Gold Wheaton (TSX: GLW) sold itself today for 40% cash and 60% stock for about CAD$830 million. The acquiring company is Franco-Nevada Corporation (TSX: FNV). The buyout price caused a jump of about 14% in GLW shares today.
Both corporations are very similar in that their economic interests lie with royalty streams derived mainly from gold mining. FNV has other metals and oil and gas royalties as well.
I have done a lot of research on the valuation of Gold Wheaton, primarily because of its relationship to First Uranium (TSX: FIU), and can safely say that FNV paid what would be the high end of a fair value range for Gold Wheaton’s assets. The primary variable would be the assumption of the future price of gold.
Gold Wheaton does own an equity interest in First Uranium (14 million shares or a 7.7% interest) plus $20 million in First Uranium senior secured notes, which if converted into shares, would result in an increase in equity ownership to about 10% of the company.
I generally do not believe in the royalty trust model of company, in that the administrative costs and management salaries generally are overburdened by economic benefits of purchasing cash streams from mineral proceeds. Royalty companies then become a matter of getting capital cheaply and investing into projects with a higher return, which means that you are investing in a bank that is choosing to align itself with the price of a commodity. There is usually more value created with mining operations than purchasing royalty streams, but it depends on the whims of the marketplace at that time.
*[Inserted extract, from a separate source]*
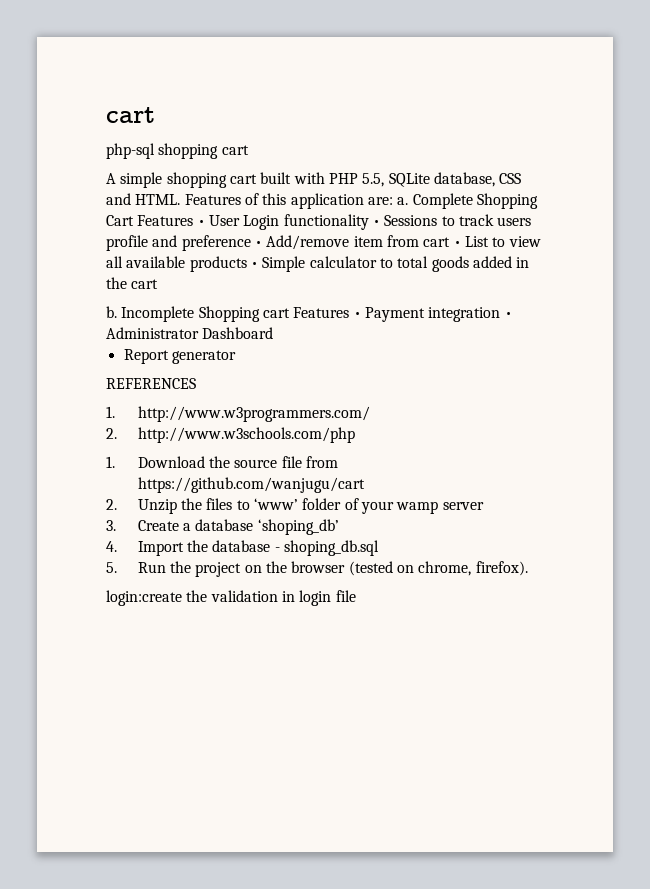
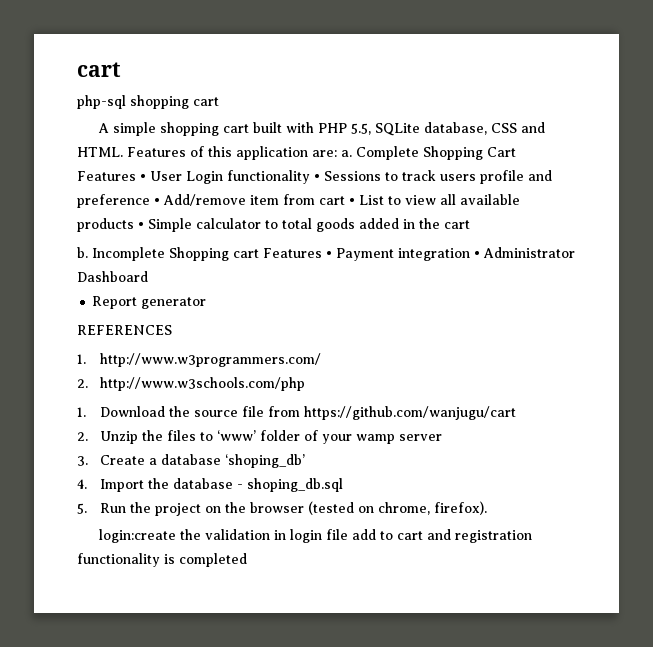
(356, 596) none -> [351,529,532,543] [77,553,247,567] add to cart and registration functionality is completed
Such companies become a bet on the underlying commodity price and the ultimate control goes to the company that you are purchasing the royalty from – if they suddenly decide it is unprofitable to mine from a particular venture, they will have a higher incentive to doing so if they have a lesser share of the revenue. The company purchasing the royalty will be out of luck at that point. In Gold Wheaton’s case, the Quadra FNX (TSX: QUX) venture was quite profitable for Quadra, who wisely chose to sell their nearly 1/3rd stake in Gold Wheaton at an opportune time.
One person to pay attention to in the future is soon-to-be former CEO of Gold Wheaton, David Cohen, who seems to be fairly good at being involved with companies that generate value. He is the chairman of Eastern Platinum (TSX: ELR)
I will disclose I flipped some GLW shares like pancakes in 2010, which created some capital gains that would purchase quite a few pizzas. I currently have no position and have no further intentions of acquiring anything related to FNV.